В следующий раз он принес мне свой сборник (а я дал ему в обмен только что вышедший второй томик моих «Страниц художественной критики»). Стихотворения показались мне довольно слабыми даже для ранней книжки. Однако за исключением одного – «Баллады». Оно поразило меня трагическим тоном, вовсе не вязавшимся с тем впечатлением, какое оставил автор сборника, этот белобрысый самоуверенно-подтянутый юноша (ему было 22 года). <<…>>
Стихи были всей его жизнью. Никогда не встречал я поэта до такой степени «стихомана». «Впечатления бытия» он ощущал постольку, поскольку они воплощались в метрические строки. Над этими строками (заботясь о новизне рифмы и неожиданной яркости эпитета) он привык работать упорно с отроческих лет. В связи отчасти с этим стихотворным фанатизмом была известная ограниченность его мышления, прямолинейная подчас наивность суждений. Чеканные, красочно-звучные слова были для него духовным мерилом. При этом – неистовое самолюбие! Он никогда не пояснял своих мыслей, а «изрекал» их и спорил как будто для того лишь, чтобы озадачить собеседника. Вообще было много детски-заносчивого, много какого-то мальчишеского озорства в его словесных «дерзаниях» (в критической прозе, в статьях это проявлялось куда меньше, несмотря на капризную остроту его литературных заметок).
Все это вызывало несколько ироническое отношение к Гумилеву со стороны его товарищей по перу. Многие попросту считали его «неумным».

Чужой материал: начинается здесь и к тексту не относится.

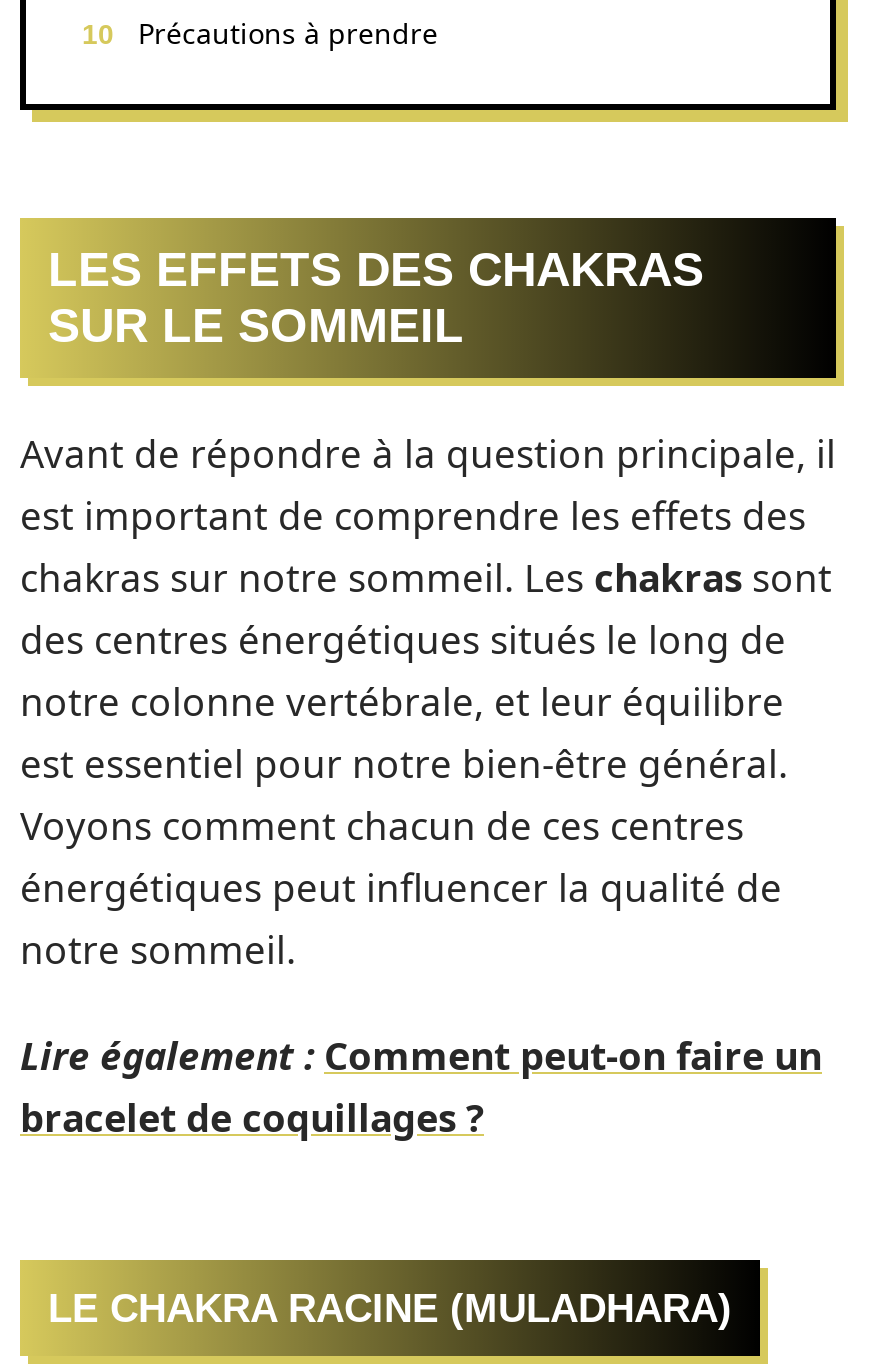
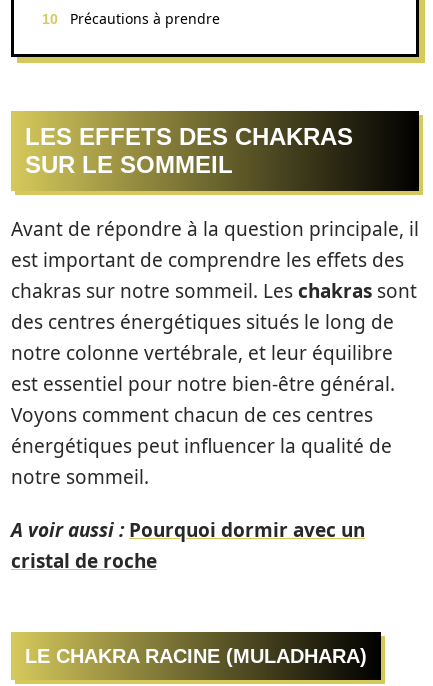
- Lire également : Comment peut-on faire un
- bracelet de coquillages ?
+ A voir aussi : Pourquoi dormir avec un
+ cristal de roche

Особенно протестовал Вячеслав Иванов, авторитет для аполлоновцев непререкаемый. Сколько раз корил он меня за слабость к Николаю Степановичу! Удивлялся, как мог я поручить ему «Письма о русской поэзии», иначе говоря – дать возможность вести в журнале «свою линию». «Ведь он глуп, – говорил Вячеслав Иванов, – да и плохо образован, даже университета окончить не мог, языков не знает, мало начитан»…

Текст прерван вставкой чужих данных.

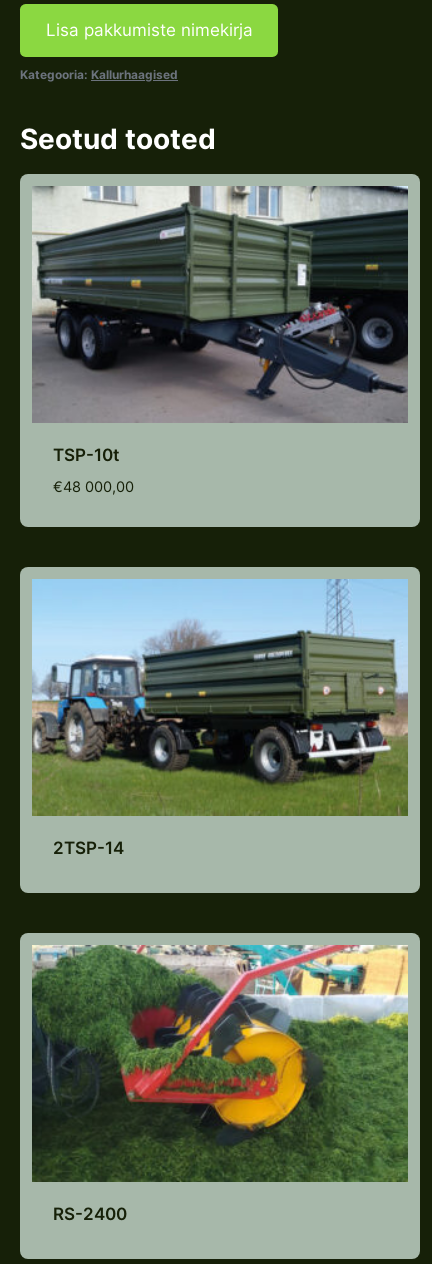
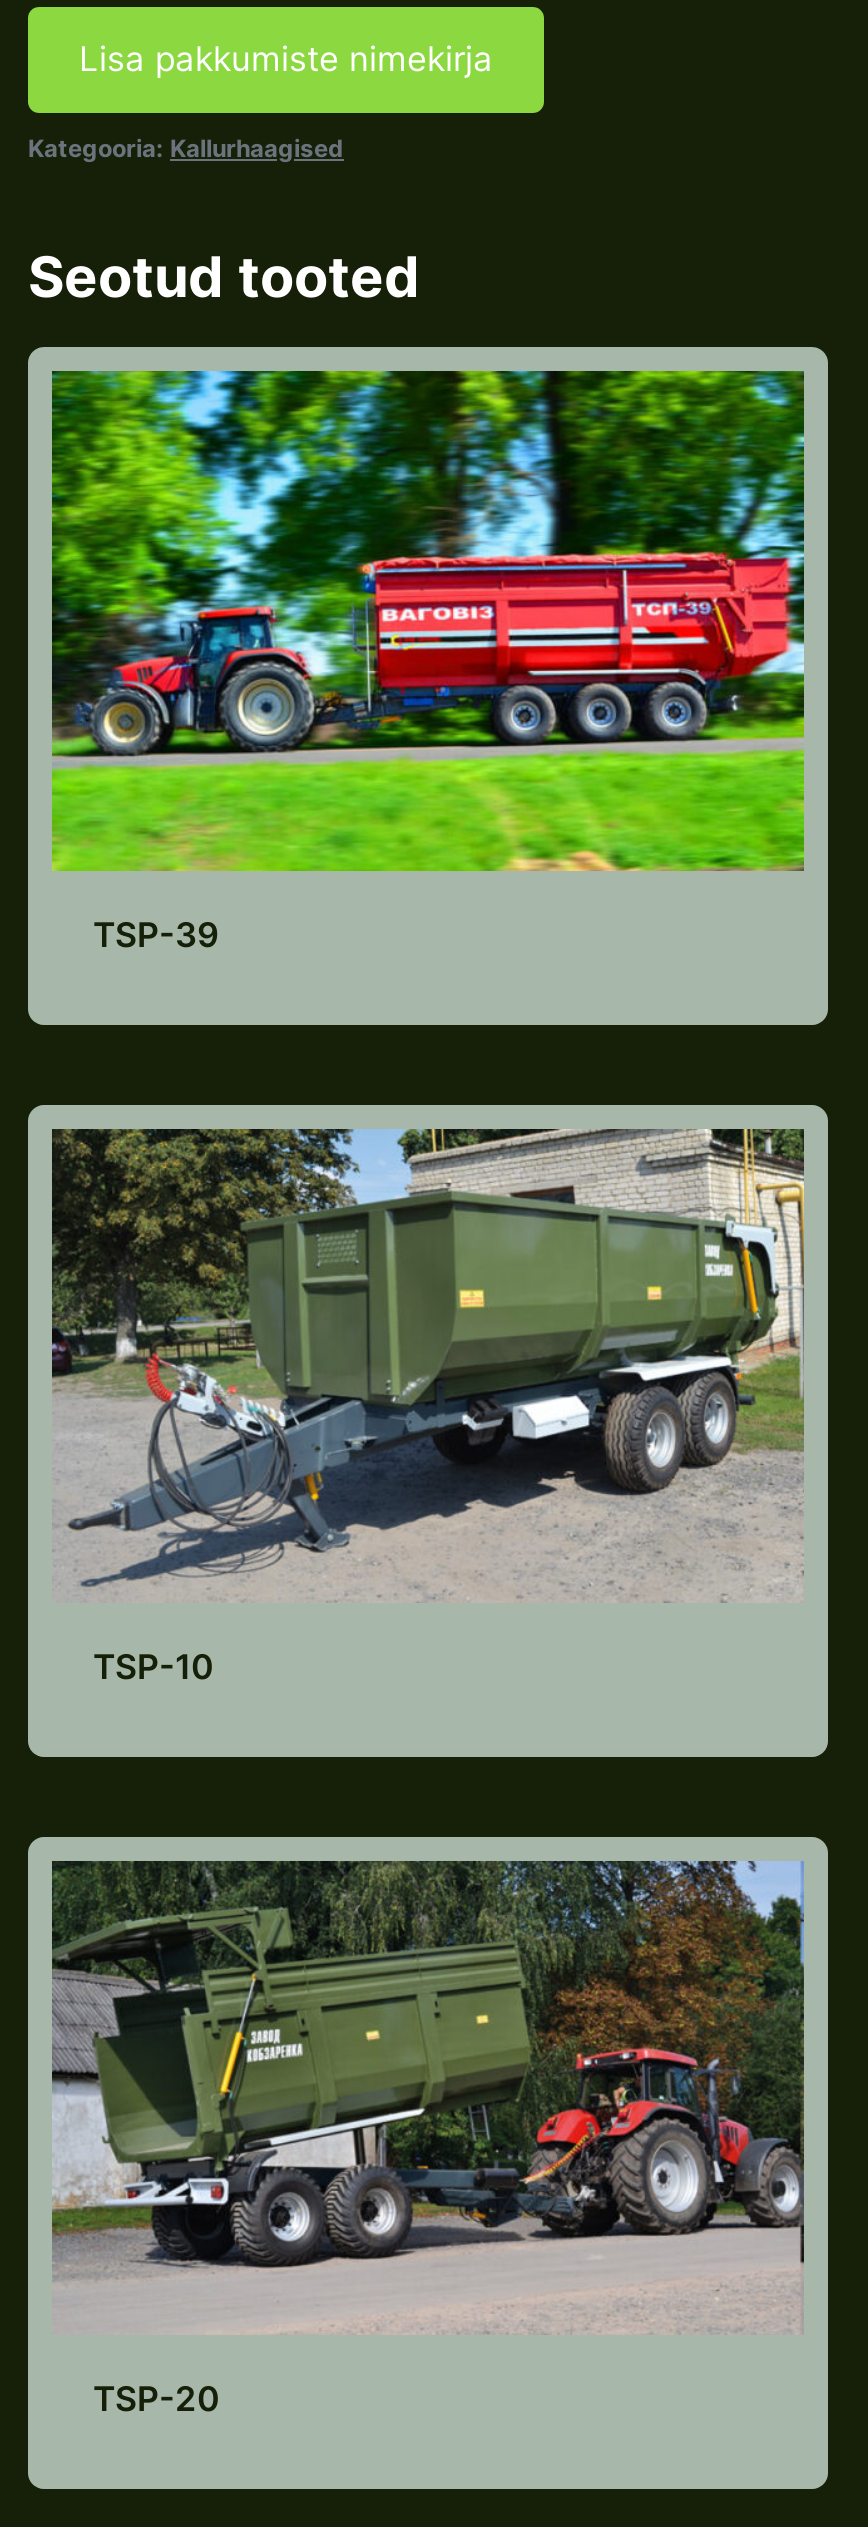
- [image]
- TSP-10t
- €48 000,00
+ [image]
+ TSP-39

- [image]
- 2TSP-14
+ [image]
+ TSP-10

- [image]
- RS-2400
+ [image]
+ TSP-20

В этом, несомненно, была правда… Гумилев любил книгу, и мысли его большей частью были книжные, но точными знаниями он не обладал ни в какой области, а язык знал только один – русский, да и то с запинкой (писал не без орфографических ошибок, не умел расставлять знаков препинания, приносил стихи и говорил: «а запятые расставьте сами!») <<…>>
Тем не менее я Гумилеву верил; что-то в нем меня убеждало, и я отстаивал его во всех случаях, даже тогда, когда он сам, все решительнее возглашая акмеизм против символизма, захотел ничем не ограниченной деятельности, завел «Цех поэтов» и стал выпускать тонкими тетрадями свой собственный журнальчик «Гиперборей». «Письма о русской поэзии» тем не менее он продолжал писать, даже (когда мог) в годы войны, на которую с примерным мужеством пошел добровольцем (один из всех сотрудников «Аполлона»). Жест был от чистого сердца, хотя доля позы, конечно, чувствовалась и тут. Позерство, желание удивить, играть роль – были его «второй натурой».

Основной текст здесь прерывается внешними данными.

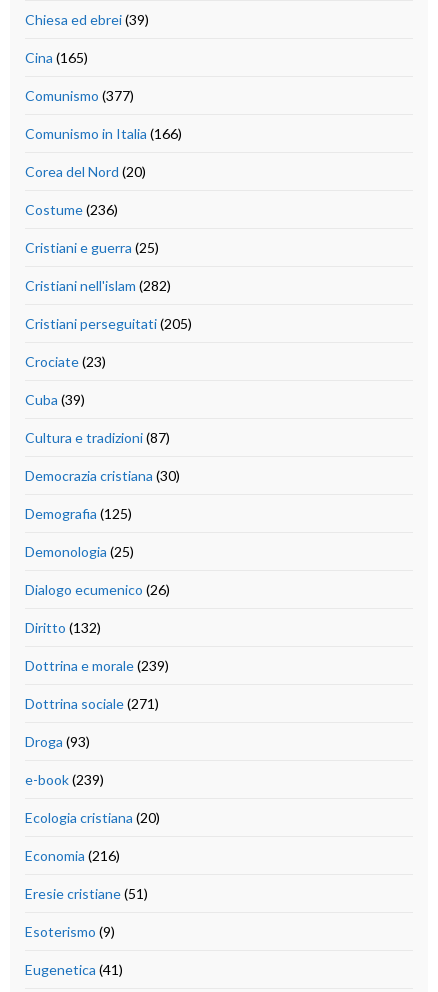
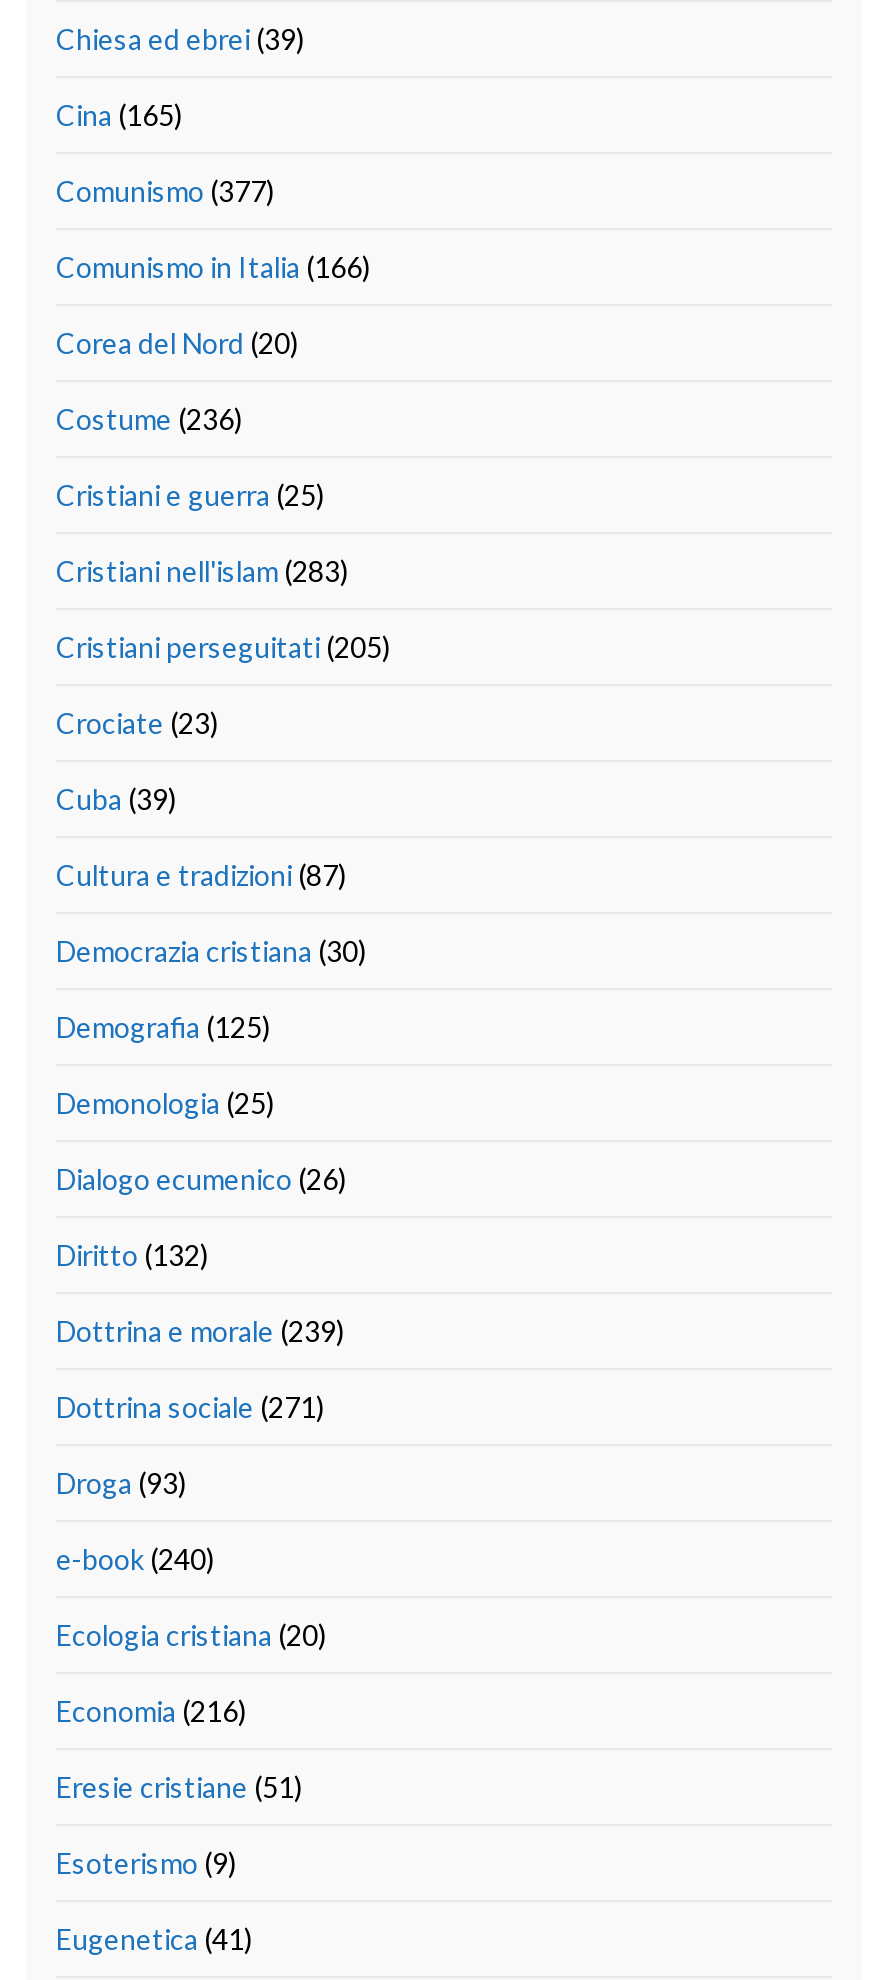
- Cristiani nell'islam (282)
+ Cristiani nell'islam (283)

- e-book (239)
+ e-book (240)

Вот почему мне кажется неверным сложившееся мнение о его поэзии, да и о нем самом (разве личность и творчество поэта не неразделимы?). Сложилось оно не на основании того, чем он был, а – чем быть хотел. О поэте надо судить по его глубине, по самой внутренней его сути, а не по его литературной позе…
Внимательно перечитав Гумилева и вспоминая о нашем восьмилетнем дружном сотрудничестве, я еще раз убедился, что настоящий Гумилев – вовсе не конквистадор, дерзкий завоеватель Божьего мира, певец земной красоты, т.е. не тот, кому поверило большинство читателей, особенно после того, как он был убит большевиками. Этим героическим его образом и до «Октября» заслонялся Гумилев-лирик, мечтатель, по сущности своей романтически-скорбный (несмотря на словесные бубны и кимвалы), всю жизнь не принимавший жизнь такой, как она есть, убегавший от нее в прошлое, в великолепие дальних веков, в пустынную Африку, в волшебство рыцарских времен и в мечты о Востоке «Тысячи и одной ночи».
Наперекор пиитическому унынию большинства русских поэтов Гумилев хотел видеть себя «рыцарем счастья».